START LISTED RECORDS

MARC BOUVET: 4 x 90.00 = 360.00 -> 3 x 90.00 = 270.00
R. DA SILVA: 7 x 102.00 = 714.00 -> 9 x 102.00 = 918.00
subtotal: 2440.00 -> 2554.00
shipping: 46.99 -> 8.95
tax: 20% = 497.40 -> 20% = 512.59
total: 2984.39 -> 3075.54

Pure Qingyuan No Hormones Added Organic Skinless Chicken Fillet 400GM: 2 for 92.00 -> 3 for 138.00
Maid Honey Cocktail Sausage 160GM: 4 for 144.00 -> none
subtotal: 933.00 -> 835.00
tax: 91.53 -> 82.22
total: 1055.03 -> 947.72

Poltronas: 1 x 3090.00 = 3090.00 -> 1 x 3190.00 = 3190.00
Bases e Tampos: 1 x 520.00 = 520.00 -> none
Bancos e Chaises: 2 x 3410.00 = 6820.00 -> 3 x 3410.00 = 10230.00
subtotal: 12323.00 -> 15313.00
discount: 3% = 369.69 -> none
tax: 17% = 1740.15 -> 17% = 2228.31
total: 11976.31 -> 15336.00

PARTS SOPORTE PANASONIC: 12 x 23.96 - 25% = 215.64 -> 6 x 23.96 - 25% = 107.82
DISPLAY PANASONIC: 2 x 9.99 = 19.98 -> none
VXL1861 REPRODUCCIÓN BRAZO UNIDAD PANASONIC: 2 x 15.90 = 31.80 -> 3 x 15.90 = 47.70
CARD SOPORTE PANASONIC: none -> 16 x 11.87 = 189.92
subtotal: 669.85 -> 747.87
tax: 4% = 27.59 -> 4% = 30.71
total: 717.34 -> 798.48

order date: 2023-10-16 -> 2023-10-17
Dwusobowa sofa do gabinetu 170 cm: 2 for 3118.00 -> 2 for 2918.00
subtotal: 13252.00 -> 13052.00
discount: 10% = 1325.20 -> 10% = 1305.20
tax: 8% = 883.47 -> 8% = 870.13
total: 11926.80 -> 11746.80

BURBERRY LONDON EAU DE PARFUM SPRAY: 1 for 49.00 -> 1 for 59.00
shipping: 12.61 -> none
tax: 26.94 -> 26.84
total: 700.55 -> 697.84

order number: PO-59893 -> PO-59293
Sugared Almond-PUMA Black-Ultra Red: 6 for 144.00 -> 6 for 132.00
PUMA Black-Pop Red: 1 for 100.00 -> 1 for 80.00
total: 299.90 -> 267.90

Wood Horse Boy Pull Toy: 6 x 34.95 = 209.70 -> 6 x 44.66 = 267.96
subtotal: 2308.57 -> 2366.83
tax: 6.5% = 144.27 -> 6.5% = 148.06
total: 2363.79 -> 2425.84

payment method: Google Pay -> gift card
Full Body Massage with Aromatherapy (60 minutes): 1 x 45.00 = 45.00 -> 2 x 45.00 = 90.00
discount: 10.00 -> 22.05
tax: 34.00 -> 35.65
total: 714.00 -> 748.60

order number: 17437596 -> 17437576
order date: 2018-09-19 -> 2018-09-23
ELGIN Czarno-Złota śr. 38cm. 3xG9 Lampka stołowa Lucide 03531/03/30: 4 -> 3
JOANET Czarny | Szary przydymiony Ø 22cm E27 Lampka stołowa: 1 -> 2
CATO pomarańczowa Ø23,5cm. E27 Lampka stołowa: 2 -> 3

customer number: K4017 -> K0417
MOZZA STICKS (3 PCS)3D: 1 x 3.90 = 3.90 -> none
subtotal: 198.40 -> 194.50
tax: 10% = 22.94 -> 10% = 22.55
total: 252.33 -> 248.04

END LISTED RECORDS

Work out how many lines of the data include the word "PANASONIC". Then write only that number.

4